__Available data__:
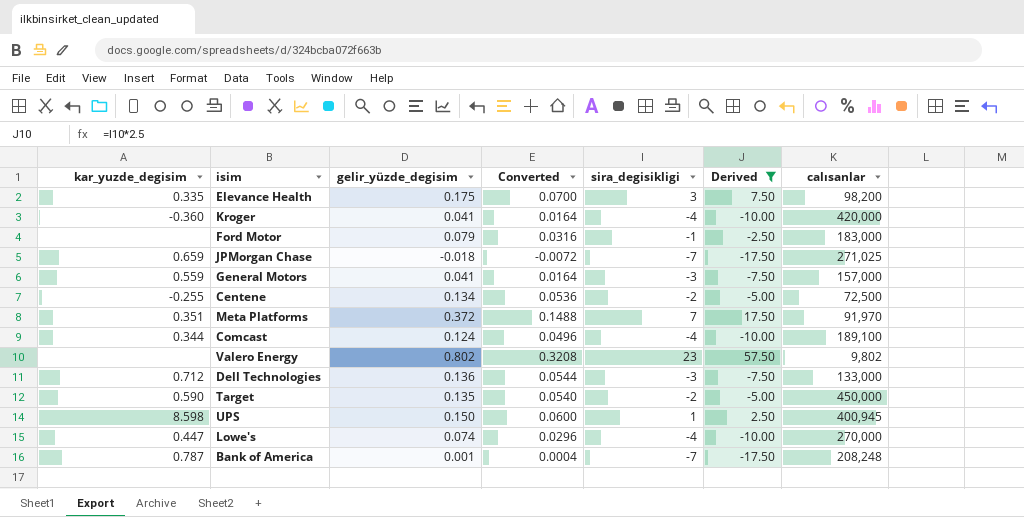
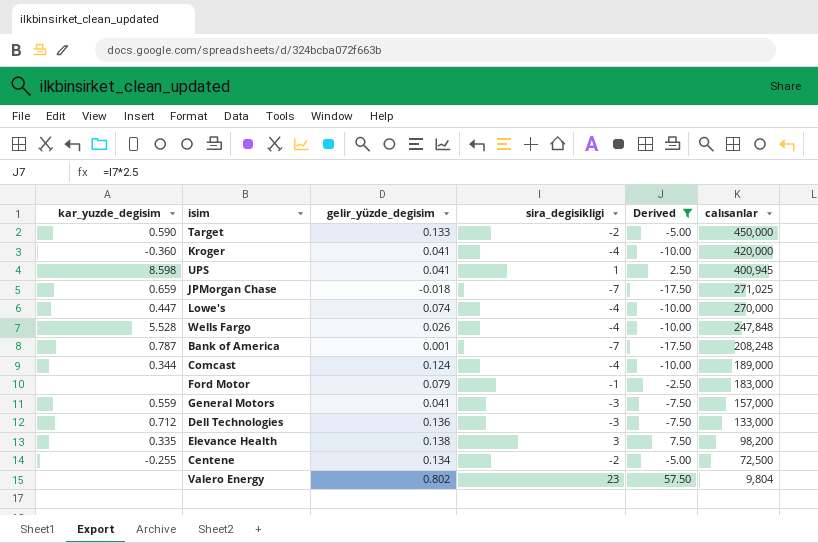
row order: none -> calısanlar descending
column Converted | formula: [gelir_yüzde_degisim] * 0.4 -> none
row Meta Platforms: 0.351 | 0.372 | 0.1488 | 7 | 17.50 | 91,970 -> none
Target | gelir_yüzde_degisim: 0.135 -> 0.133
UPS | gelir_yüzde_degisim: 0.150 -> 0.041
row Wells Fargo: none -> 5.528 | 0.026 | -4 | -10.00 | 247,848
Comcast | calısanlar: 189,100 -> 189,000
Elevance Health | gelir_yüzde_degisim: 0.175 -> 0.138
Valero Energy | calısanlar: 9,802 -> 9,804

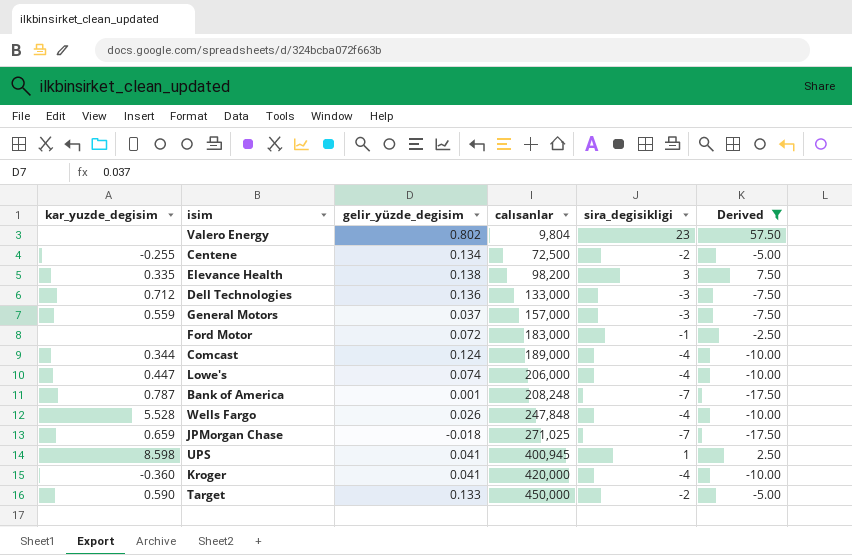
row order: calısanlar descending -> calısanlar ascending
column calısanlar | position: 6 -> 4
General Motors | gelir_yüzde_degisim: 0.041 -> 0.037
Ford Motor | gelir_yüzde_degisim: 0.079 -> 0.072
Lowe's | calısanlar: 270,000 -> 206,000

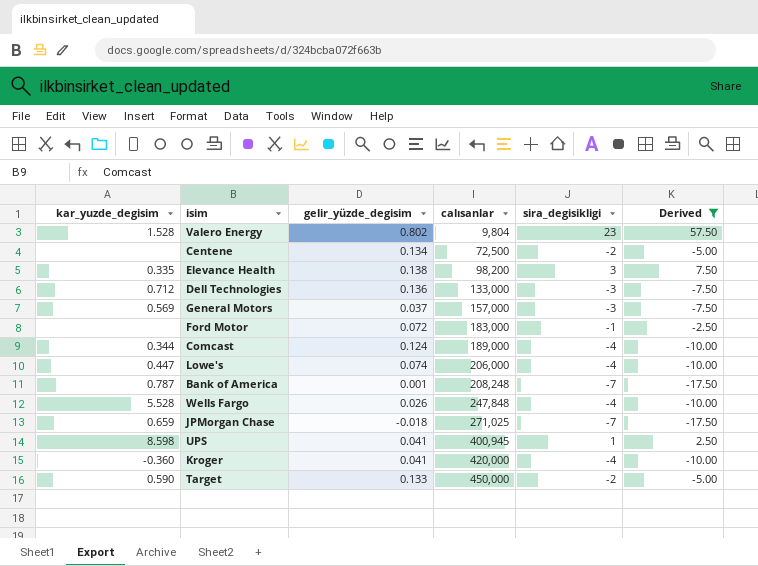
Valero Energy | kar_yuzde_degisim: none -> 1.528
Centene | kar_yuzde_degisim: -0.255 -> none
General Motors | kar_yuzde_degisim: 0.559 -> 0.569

__Instructions to follow__: Output, exactly and only, the lines beginning with the one that contains "row Meta Platforms: 0.351" and ending at the last line of the records above. Drop the pictures.

__Reply__:
row Meta Platforms: 0.351 | 0.372 | 0.1488 | 7 | 17.50 | 91,970 -> none
Target | gelir_yüzde_degisim: 0.135 -> 0.133
UPS | gelir_yüzde_degisim: 0.150 -> 0.041
row Wells Fargo: none -> 5.528 | 0.026 | -4 | -10.00 | 247,848
Comcast | calısanlar: 189,100 -> 189,000
Elevance Health | gelir_yüzde_degisim: 0.175 -> 0.138
Valero Energy | calısanlar: 9,802 -> 9,804

row order: calısanlar descending -> calısanlar ascending
column calısanlar | position: 6 -> 4
General Motors | gelir_yüzde_degisim: 0.041 -> 0.037
Ford Motor | gelir_yüzde_degisim: 0.079 -> 0.072
Lowe's | calısanlar: 270,000 -> 206,000

Valero Energy | kar_yuzde_degisim: none -> 1.528
Centene | kar_yuzde_degisim: -0.255 -> none
General Motors | kar_yuzde_degisim: 0.559 -> 0.569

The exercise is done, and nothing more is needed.